Jednak, jeśli chcesz poprawić swoje wyniki, musisz zacząć też dobrze wykorzystywać tę ciemniejszą połowę doby. Dla biegacza odpowiedni sen jest tak samo ważny jak trening. Nawet niezawodni Amerykanie nie wynaleźli lepszego niż sen sposobu na regenerację organizmu.
Tylko podczas tej nocnej przerwy odnawiasz energię zużytą w ciągu dnia, a Twoja siła, gotowość do działania, czujność, refleks oraz samopoczucie poprawiają się. Bez tego wypoczynku wszystko wydaje się trudniejsze. Nie rozumiejąc za bardzo dlaczego, przez cały dzień walczysz z opadającymi powiekami, zmęczenie dopada Cię wcześniej, czujesz niepokój, rozdrażnienie, a często także Twoja pamięć i zdolność racjonalnego myślenia zaczynają szwankować.
Potwierdza to psycholog Katarzyna Kajdan-Kosiorek: "Nie bez powodu mówi się, że sen ma na nas zbawienny wpływ. Zarwane noce to wolniejszy refleks, problemy w koncentracji, luki w pamięci, większe podenerwowanie, irytacja, ale też niższa odporność, mniejsza zdolność radzenia sobie ze stresem, a w konsekwencji większa szansa na kłopoty zdrowotne".
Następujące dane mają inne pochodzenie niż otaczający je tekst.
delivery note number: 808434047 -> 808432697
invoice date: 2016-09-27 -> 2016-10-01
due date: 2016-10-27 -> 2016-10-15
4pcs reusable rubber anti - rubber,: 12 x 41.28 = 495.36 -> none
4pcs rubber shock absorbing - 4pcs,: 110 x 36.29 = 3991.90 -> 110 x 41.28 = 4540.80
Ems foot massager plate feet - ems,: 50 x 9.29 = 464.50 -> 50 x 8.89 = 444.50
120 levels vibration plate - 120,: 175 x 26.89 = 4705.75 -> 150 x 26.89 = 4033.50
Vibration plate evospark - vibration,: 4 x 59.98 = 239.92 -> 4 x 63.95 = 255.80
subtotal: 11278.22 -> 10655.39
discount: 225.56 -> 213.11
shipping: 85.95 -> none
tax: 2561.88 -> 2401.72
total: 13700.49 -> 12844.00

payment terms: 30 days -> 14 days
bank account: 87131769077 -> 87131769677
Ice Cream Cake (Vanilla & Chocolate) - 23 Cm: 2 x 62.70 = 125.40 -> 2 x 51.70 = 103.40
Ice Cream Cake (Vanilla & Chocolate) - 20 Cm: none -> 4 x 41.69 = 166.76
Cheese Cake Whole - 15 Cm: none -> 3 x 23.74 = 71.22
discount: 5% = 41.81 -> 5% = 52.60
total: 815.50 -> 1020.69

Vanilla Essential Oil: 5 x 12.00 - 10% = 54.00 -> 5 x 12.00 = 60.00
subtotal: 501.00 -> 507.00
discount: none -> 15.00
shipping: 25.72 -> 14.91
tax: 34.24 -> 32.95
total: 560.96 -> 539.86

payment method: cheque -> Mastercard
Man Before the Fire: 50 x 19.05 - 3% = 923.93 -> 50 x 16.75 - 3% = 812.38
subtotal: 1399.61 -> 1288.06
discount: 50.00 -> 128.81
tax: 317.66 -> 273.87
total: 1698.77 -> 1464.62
Na dłuższą metę brak snu może prowadzić do poważnych problemów. Osoba cierpiąca na to schorzenie znajduje się w sytuacji ciągłego stresu, jej organizm produkuje hormony takie jak kortyzol, zmniejsza się natomiast wydzielanie hormonu wzrostu, co przyczynia się do otyłości, nadciśnienia i chorób układu krążenia.